* PROMPT *
Leave out the pictures. Return every record otherwise untouched.

Before-and-after change records
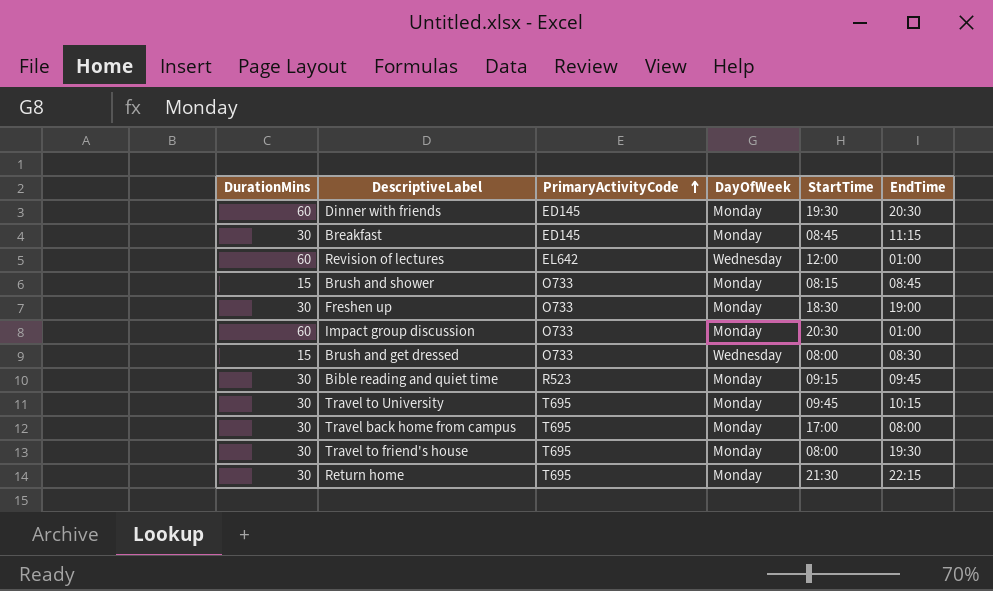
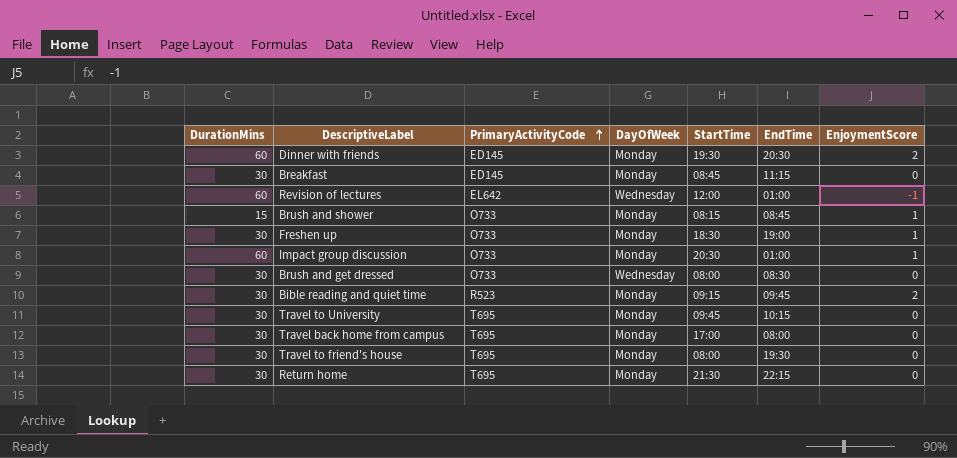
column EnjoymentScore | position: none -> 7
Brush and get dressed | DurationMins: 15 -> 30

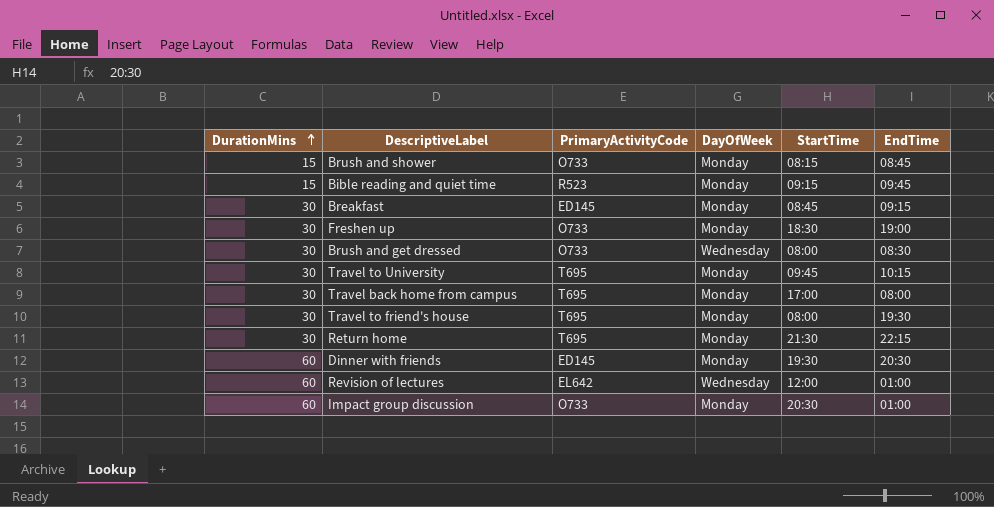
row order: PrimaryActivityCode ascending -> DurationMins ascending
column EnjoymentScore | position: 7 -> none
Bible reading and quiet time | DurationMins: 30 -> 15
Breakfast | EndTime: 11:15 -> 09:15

* EXERCISE SOLUTION *
column EnjoymentScore | position: none -> 7
Brush and get dressed | DurationMins: 15 -> 30

row order: PrimaryActivityCode ascending -> DurationMins ascending
column EnjoymentScore | position: 7 -> none
Bible reading and quiet time | DurationMins: 30 -> 15
Breakfast | EndTime: 11:15 -> 09:15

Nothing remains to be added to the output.